L’angolo di Prometeo – a cura di Fede Torre. Nato come promessa della nullafacenza, col passare degli anni ha confermato quanto di bene si dicesse di lui sull’argomento.
Promoter di concerti, conduttore radiofonico, chiacchieratore, è tornato alla sua antica attività, scrivere, così risparmia anche di parlare.
Tennista del lunedì , cura una sua rubrica, “Ritratti”, su Ubitennis.
Gli piace definirsi come un collezionista di immagini.
Nell’ottobre 2019 pubblica “Multiplo di Tre” (ed. Le Fate), raccolta di scritti di una vita nata all’età di 3 anni e sui multipli del 3 sviluppatasi, lavorando alla propria versione 3.0.
Memorie di un (vecchio) Promoter
Un fax l’incubo, icona del primo ricordo. Ufficio, il lavoro da casa era ancora da pensare ed immaginare, ma ci sarebbe arrivati. Pareti tappezzate da manifesti di concerti di gente di cui nessuno da lì a poco avrebbe ricordato nulla. Un telefono per sentirsi al centro del mondo ed una connessione tartaruga quanto i telefoni cellulari con scheda ricaricabile da usare con parsimonia, per non scaricarla dopo qualche scatto alla risposta.
Invio di circolari artistiche, l’alienazione a portata di tavolo.
Si scrive un progetto, una presentazione. Si spera per i successivi 15, 20 giorni di non doverla aggiornare per non dover rifare tutto d’accapo. Avvio operazione FAX, previa telefonata, perché non tutti ce l’hanno in ricezione automatica e bisogna sempre prima avvisare. Si incrociano le dita, si spera il FAX venga inviato correttamente. Sulla mensola una marea di pacchi, buste imbottite da spedire. Dentro cd masterizzati, biografie, rassegne stampa e qualche cassetta anche. Poche, che quasi tutte sono state riciclate senza nemmeno essere ascoltate Quel bootleg non si sapeva proprio dove andarselo a registrare.

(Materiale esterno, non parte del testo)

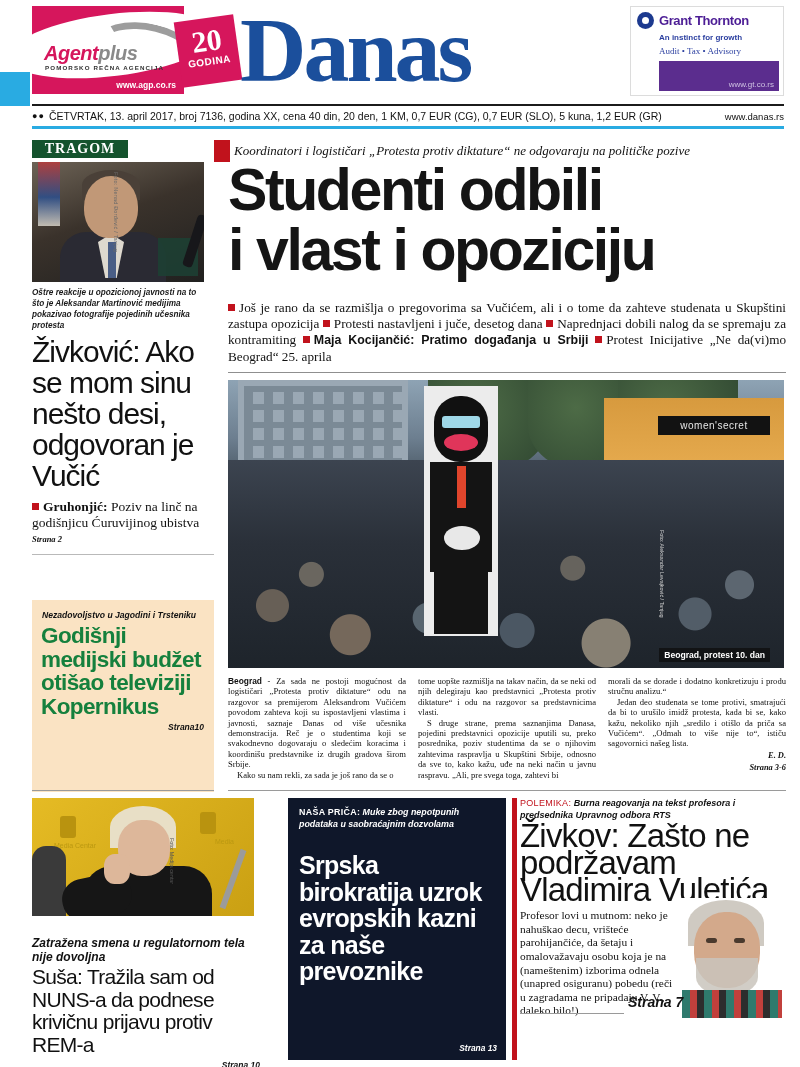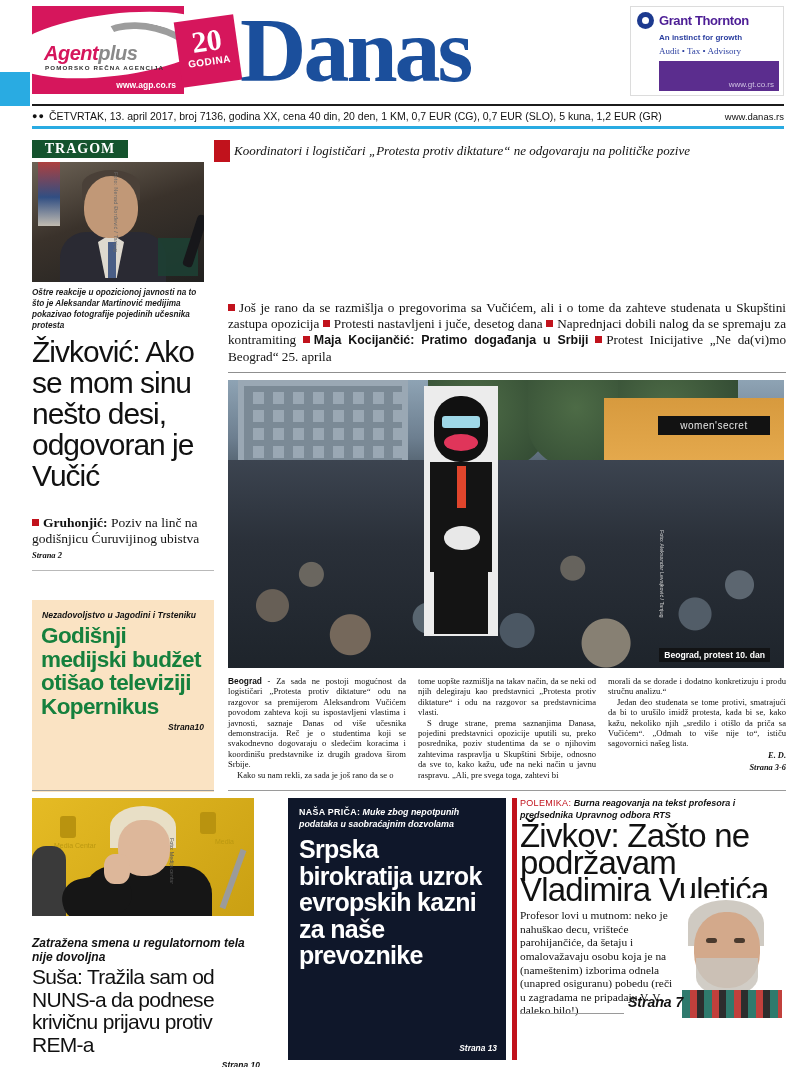"Studenti odbili" div.bighead { html: none -> <div> <div>Studenti odbili</div> <div>i vlast i opoziciju</div> </div> }
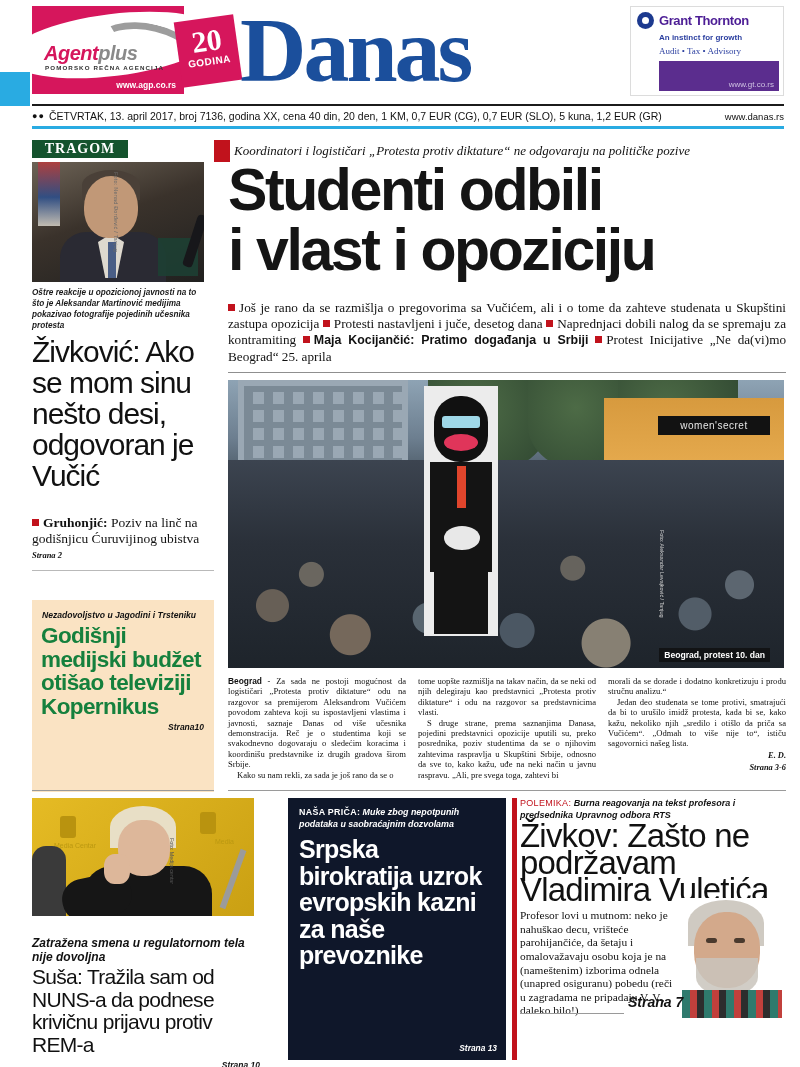"Gruhonjić: Poziv na linč na" .sub-gruhonjic { margin-top: 24px -> 8px }
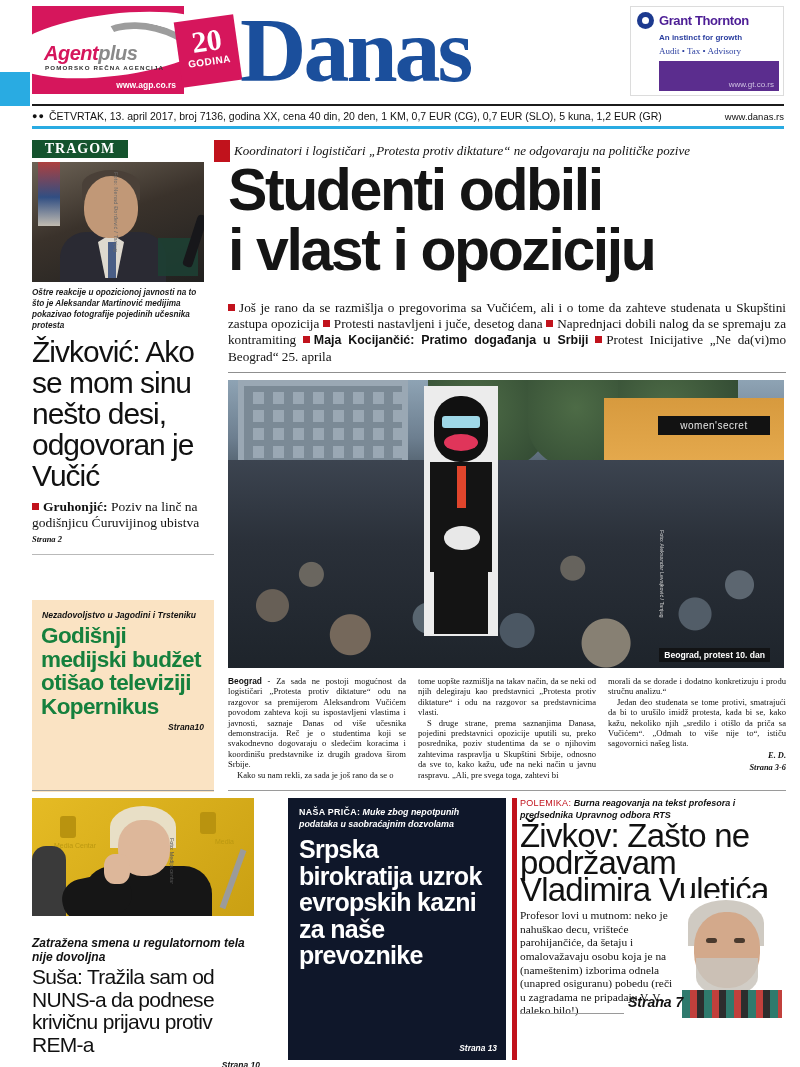"Srpska birokratija uzrok evropskih kazni" .bm .hdl { margin-top: none -> 16px }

Erano gli anni in cui un giovane promoter barra agente di booking e management, di giorno ascoltava musica automalprodotta e di notte girava per concerti alla scoperta di nuovi fenomeni. Bastava trovarne mezzo appena buono o meno peggio di altri, un po’ di registrazioni, un po’ di rudimentale promozione e si partiva con il lancio discografico e live.
Ai giovani basta poco per sentirsi importanti, spesso basta farli sentire diversi e dar loro appartenenza.
Un piccolo live music club aveva l’odore della Royal Albert Hall, il festival del paese da head liner, Woodstock, la strada percorsa del primo tour, la Route 66.
Un giorno sarebbe arrivato l’uso indifferenziato delle mail e la nascita dello spam. Poi MySpace e la fine delle spedizioni a casaccio, del gironzolare di notte, del piacere della scoperta. Il negarsi il gusto della possibilità di sbagliare L’affermazione dei social, l’inizio di una nuova Era.
Il mondo stava cambiando, portando nuovi mutamenti in maniera subdola e apparentemente lenta così che la gente non se ne accorgesse. E non se ne accorse.
I giovani sarebbero per la prima volta stati davvero giovani, facendo cose diverse dalle generazioni che le avevano precedute, non solo cantandolo indossando vestiti diversi.
Nuove forme di socialità, nuove modalità di passare il tempo, di stare insieme, di divertirsi. Uno sfanculamento del passato.
Chi giovane è stato e più non è, sminuisce, accusa, rivendica superiorità , sé stesso e il proprio mondo che è stato.
Un urlo di disperato. La necessità di coprire quella voce di dentro che avvisa della necessità di doversi creare nuovi spazi, che il mondo adesso appartiene ad altri, a quelli che hanno molto da costruire, sognare e poco da ricordare.
Un vecchio promoter queste cose le sente, soprattutto le ha vissute quotidianamente. Verificate.
Domande in soluzione di risposta. Ricordi, meditazioni, analisi.
Il primo tour, il primo concerto in un posto descrivibile come “prestigioso”, le prime direzioni artistiche, l’avere amici famosi, l’ideare eventi, l’avere il proprio nome tra i ringraziamenti sui dischi, il lavorare con le star nazionali ed internazionali, quelle che magari ascoltavi da ragazzo. L’avere una casa in ogni città.
Annoiarsi, sentirsi annoiato. Estraneo, sempre più lontano. Distante. Svegliarsi al mattino e pensare, che sì, era vero, erano e sono solo canzonette e una domanda, sempre la stessa:
sono stato fortunato ad invecchiare prima di diventar vecchio?